While some projects have been paused, waterfront development and a major environmental cleanup are forging ahead. Both efforts were recently dealt setbacks, but not by the pandemic.
The Fisherman’s Harbor District, which now includes Hotel Indigo, has plenty more space for restaurants and retailers.
Last month, a four-alarm fire ripped through part of an apartment complex under construction on the waterfront, destroying one of two buildings.
Construction has resumed on the north building of Waterfront Place Apartments, which did not sustain any serious structural damage during the blaze; that building is still slated to open in 2021 with 135 units.
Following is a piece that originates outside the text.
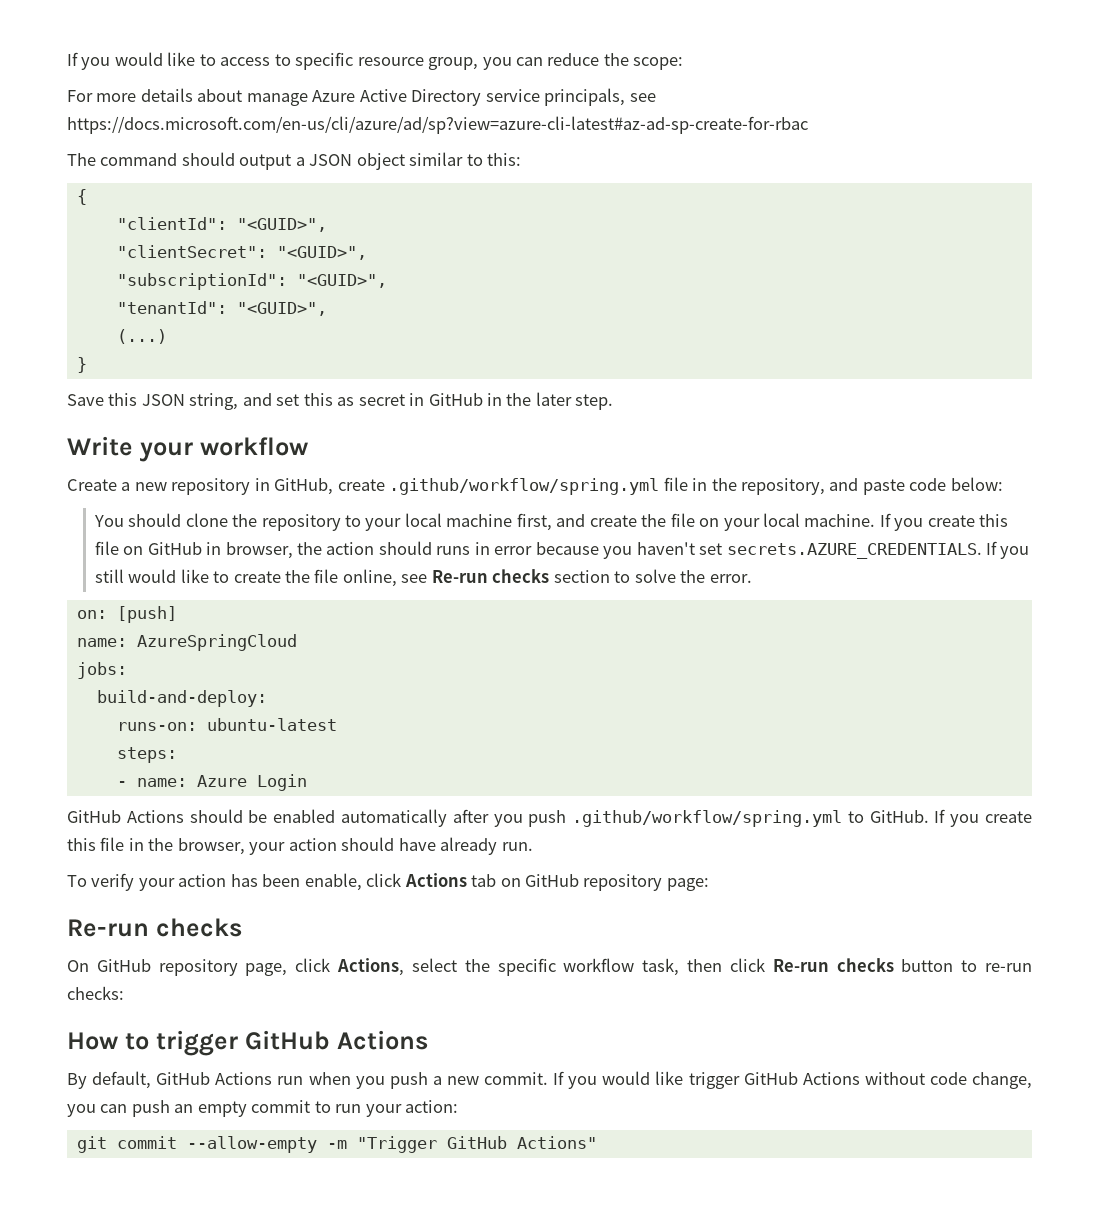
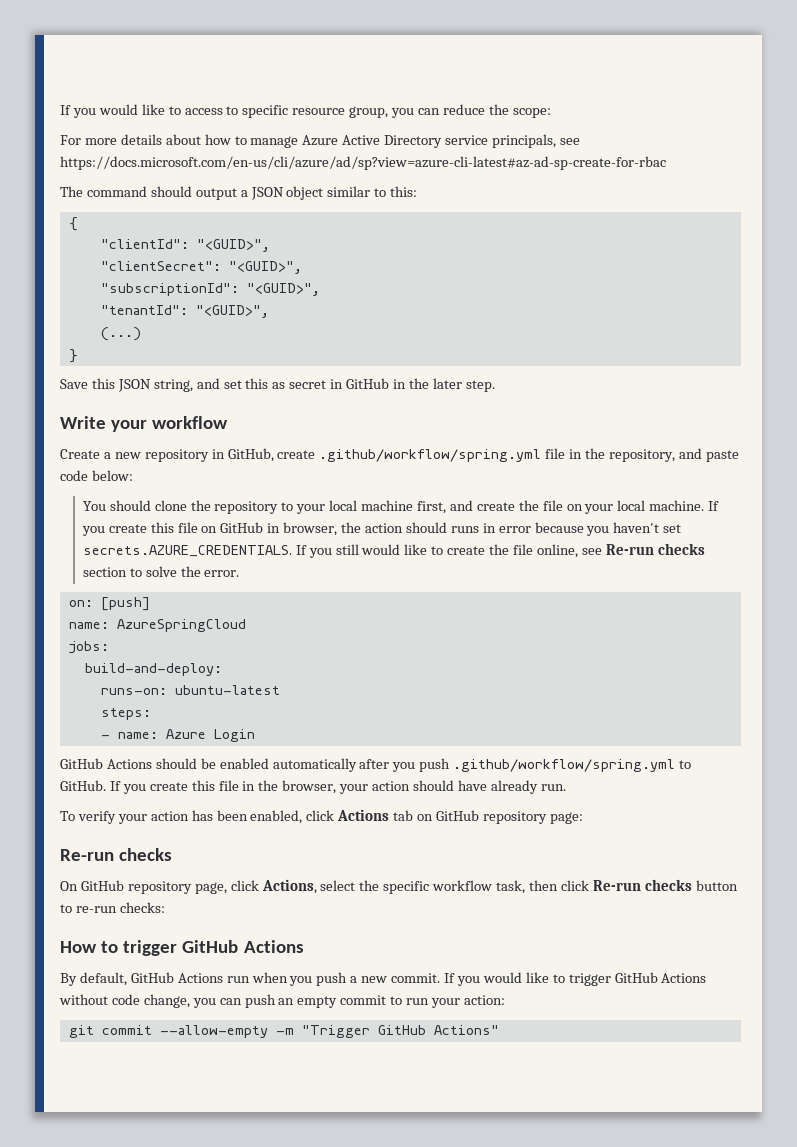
(243, 95) none -> [204,134,247,145] how to
[304,873,362,891] enable, -> [250,810,303,824] enabled,
(684, 1078) none -> [552,974,565,983] to

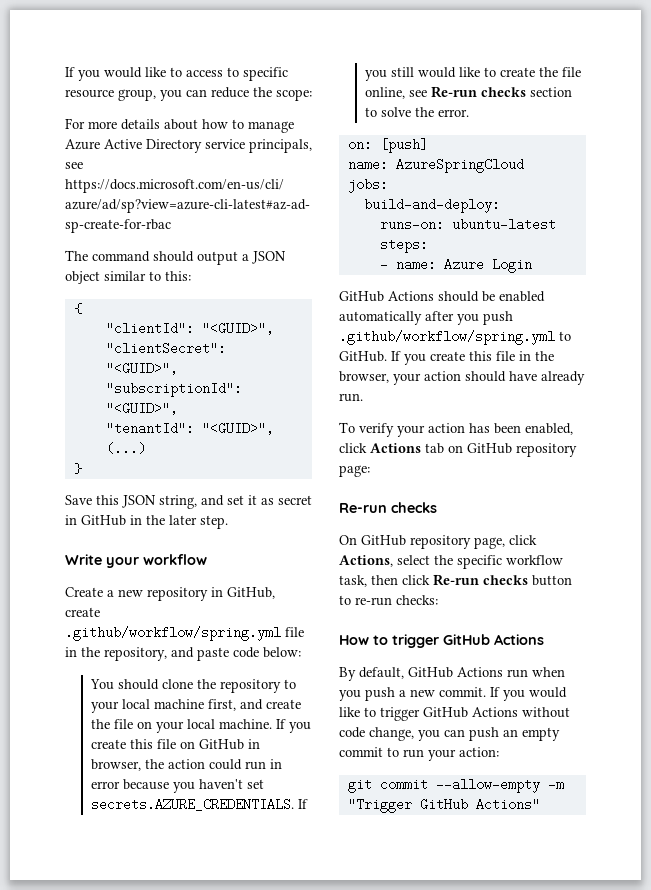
[245,378,269,389] this -> [248,495,257,505] it
[405,522,479,533] should runs -> [208,759,266,770] could run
Lefeber said she expects work will start again soon at the site of the lost building, too.
The long-awaited cleanup of the former Kimberly-Clark paper mill site remains on schedule, to be completed by the end of the year, Lefeber said.
The port plans to build a terminal at the site but recently lost a $15.5 million grant from the U.S. Department of Transportation because federal officials questioned changes in the project’s scope. The port has reapplied, though, for grants from the agency that could cover half the cost of preparing the land for cargo.
Ultimately, if the project isn’t awarded the funding, the new terminal will be built in phases instead of all at once, port officials have said.
“Twenty-twenty has been a rough year for everybody,” Lefeber told the County Council on Monday. “It just seems like nothing is unexpected these days.”